■ **EXERCISE GOAL**: Every line that contains "style" must be located and copied from the data.

■ **Data records**:
*** Begin section ***

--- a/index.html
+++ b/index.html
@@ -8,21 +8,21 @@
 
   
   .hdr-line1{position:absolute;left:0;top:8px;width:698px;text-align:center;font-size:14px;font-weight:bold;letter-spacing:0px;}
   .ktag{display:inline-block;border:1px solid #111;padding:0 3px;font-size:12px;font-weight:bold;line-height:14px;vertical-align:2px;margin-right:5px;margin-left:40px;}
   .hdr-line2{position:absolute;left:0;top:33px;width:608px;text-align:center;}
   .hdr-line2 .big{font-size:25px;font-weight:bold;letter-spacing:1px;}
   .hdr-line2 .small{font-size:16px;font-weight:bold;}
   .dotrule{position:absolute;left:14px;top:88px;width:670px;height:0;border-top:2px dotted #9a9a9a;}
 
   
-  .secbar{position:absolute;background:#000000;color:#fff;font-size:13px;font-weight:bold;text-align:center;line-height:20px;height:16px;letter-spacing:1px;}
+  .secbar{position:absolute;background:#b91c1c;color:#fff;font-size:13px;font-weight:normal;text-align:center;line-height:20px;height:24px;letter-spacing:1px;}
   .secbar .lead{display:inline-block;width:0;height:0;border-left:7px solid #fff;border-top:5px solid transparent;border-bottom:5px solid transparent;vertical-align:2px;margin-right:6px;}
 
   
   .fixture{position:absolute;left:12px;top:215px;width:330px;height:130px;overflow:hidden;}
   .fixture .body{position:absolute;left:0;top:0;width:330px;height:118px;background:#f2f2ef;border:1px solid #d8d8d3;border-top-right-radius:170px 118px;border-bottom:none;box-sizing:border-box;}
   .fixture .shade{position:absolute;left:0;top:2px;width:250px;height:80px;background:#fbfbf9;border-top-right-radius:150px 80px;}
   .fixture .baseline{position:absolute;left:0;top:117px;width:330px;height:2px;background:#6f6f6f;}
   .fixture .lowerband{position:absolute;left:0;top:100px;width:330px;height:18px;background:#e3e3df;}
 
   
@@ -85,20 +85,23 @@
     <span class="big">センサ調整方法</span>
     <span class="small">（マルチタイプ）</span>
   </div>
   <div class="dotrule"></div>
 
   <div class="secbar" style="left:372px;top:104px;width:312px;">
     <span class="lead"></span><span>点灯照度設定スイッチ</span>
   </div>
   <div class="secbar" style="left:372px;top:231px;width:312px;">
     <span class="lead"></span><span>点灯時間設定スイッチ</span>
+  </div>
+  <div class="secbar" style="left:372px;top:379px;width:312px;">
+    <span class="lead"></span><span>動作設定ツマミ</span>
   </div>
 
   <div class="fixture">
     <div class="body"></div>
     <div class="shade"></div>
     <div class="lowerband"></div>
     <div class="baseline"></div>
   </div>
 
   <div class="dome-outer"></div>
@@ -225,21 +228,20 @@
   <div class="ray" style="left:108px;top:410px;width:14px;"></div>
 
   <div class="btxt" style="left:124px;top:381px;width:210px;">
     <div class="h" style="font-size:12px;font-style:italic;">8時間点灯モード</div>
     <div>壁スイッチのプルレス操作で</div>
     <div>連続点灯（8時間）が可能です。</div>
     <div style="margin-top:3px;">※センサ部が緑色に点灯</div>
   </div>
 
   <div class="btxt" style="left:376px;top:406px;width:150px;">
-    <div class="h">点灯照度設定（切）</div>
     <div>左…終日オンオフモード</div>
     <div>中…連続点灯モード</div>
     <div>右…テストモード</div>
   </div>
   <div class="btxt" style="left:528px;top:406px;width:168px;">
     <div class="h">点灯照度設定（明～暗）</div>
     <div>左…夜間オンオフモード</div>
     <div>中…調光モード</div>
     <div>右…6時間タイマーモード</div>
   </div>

*** End section ***
*** Begin section ***

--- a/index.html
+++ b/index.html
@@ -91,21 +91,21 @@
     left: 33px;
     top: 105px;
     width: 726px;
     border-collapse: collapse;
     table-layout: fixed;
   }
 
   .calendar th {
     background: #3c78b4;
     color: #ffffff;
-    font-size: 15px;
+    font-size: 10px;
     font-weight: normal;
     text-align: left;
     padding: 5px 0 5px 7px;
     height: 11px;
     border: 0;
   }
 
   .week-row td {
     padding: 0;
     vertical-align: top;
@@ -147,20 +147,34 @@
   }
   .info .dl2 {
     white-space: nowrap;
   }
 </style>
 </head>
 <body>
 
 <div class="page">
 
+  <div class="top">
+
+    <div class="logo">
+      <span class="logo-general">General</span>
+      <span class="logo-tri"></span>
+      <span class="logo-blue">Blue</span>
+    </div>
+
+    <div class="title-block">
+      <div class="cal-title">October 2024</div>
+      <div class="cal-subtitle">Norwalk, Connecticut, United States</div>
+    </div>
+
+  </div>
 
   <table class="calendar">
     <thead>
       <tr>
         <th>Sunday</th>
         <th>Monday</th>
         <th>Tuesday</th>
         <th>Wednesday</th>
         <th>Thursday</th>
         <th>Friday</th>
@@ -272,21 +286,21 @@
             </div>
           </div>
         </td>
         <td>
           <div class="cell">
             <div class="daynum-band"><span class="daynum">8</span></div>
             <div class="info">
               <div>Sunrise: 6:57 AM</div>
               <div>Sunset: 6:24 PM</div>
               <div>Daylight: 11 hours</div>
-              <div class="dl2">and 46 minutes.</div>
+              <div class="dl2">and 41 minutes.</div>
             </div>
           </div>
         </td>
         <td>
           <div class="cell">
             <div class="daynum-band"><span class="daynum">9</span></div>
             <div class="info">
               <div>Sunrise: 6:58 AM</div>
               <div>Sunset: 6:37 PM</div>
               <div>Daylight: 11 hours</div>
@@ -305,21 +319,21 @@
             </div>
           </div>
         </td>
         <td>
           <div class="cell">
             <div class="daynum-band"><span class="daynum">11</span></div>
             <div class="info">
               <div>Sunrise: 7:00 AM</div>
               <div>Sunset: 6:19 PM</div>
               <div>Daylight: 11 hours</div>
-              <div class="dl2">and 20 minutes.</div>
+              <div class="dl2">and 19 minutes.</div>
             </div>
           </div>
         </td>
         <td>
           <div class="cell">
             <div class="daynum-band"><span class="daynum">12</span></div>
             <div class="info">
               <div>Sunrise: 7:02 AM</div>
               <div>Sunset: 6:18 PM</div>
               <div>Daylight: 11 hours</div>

*** End section ***
*** Begin section ***

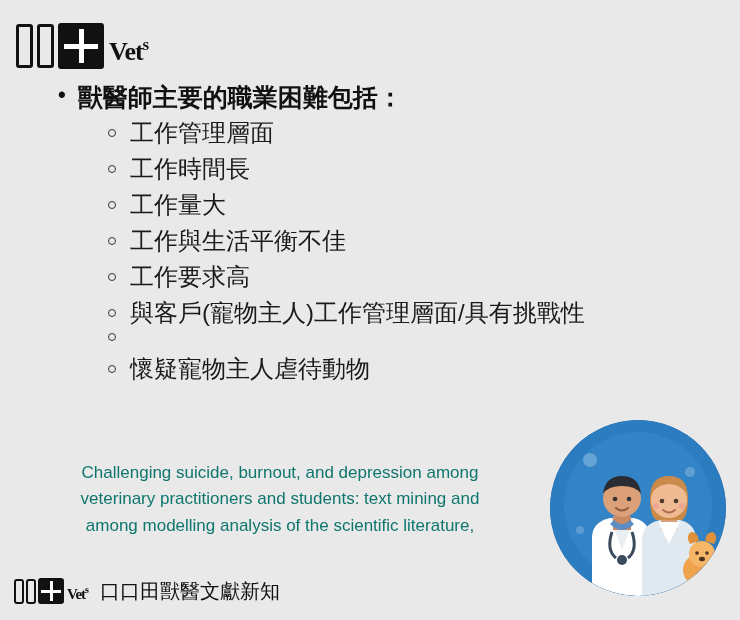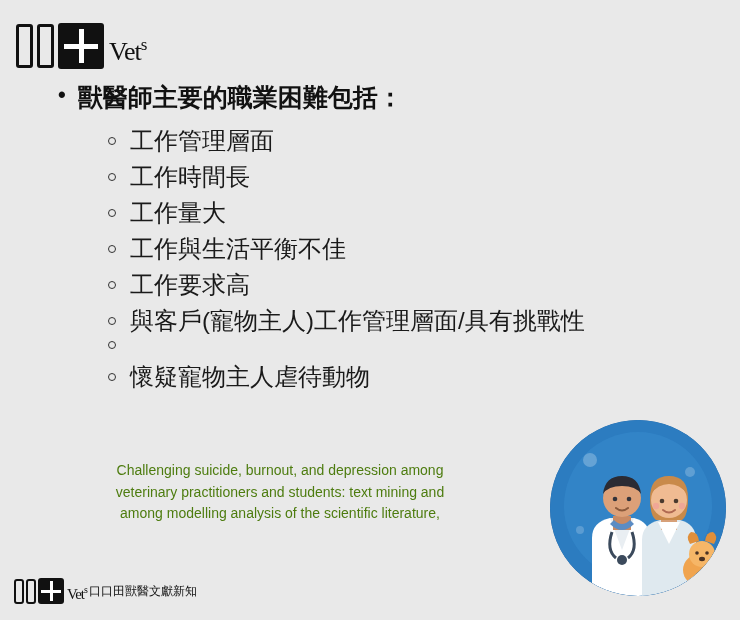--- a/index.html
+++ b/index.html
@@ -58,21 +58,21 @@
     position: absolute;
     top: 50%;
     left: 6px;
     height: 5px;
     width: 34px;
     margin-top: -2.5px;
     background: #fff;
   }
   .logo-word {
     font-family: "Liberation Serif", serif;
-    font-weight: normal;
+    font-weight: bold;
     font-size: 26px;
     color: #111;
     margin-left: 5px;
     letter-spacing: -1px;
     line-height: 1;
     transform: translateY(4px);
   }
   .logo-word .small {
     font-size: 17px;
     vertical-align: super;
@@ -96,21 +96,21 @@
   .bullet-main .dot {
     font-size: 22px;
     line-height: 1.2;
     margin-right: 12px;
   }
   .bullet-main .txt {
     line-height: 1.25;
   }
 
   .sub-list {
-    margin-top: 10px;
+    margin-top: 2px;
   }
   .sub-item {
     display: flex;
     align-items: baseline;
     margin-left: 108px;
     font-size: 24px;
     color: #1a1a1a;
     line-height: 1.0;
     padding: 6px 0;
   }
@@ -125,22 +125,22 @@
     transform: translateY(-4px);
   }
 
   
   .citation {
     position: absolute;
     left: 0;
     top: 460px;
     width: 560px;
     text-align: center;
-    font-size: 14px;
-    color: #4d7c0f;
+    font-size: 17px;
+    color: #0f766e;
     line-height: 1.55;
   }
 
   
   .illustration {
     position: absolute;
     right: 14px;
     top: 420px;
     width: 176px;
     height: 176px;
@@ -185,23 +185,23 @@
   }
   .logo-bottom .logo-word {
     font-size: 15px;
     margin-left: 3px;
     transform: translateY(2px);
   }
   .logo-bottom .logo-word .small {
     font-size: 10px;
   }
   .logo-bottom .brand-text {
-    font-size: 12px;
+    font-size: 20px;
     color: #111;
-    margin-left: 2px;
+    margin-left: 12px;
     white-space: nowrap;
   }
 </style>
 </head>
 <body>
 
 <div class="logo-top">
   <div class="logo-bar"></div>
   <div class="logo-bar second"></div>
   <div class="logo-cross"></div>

*** End section ***

■ **RESPONSE BOX**:
   <div class="secbar" style="left:372px;top:104px;width:312px;">
   <div class="secbar" style="left:372px;top:231px;width:312px;">
+  <div class="secbar" style="left:372px;top:379px;width:312px;">
   <div class="ray" style="left:108px;top:410px;width:14px;"></div>
   <div class="btxt" style="left:124px;top:381px;width:210px;">
     <div class="h" style="font-size:12px;font-style:italic;">8時間点灯モード</div>
     <div style="margin-top:3px;">※センサ部が緑色に点灯</div>
   <div class="btxt" style="left:376px;top:406px;width:150px;">
   <div class="btxt" style="left:528px;top:406px;width:168px;">
 </style>
 </style>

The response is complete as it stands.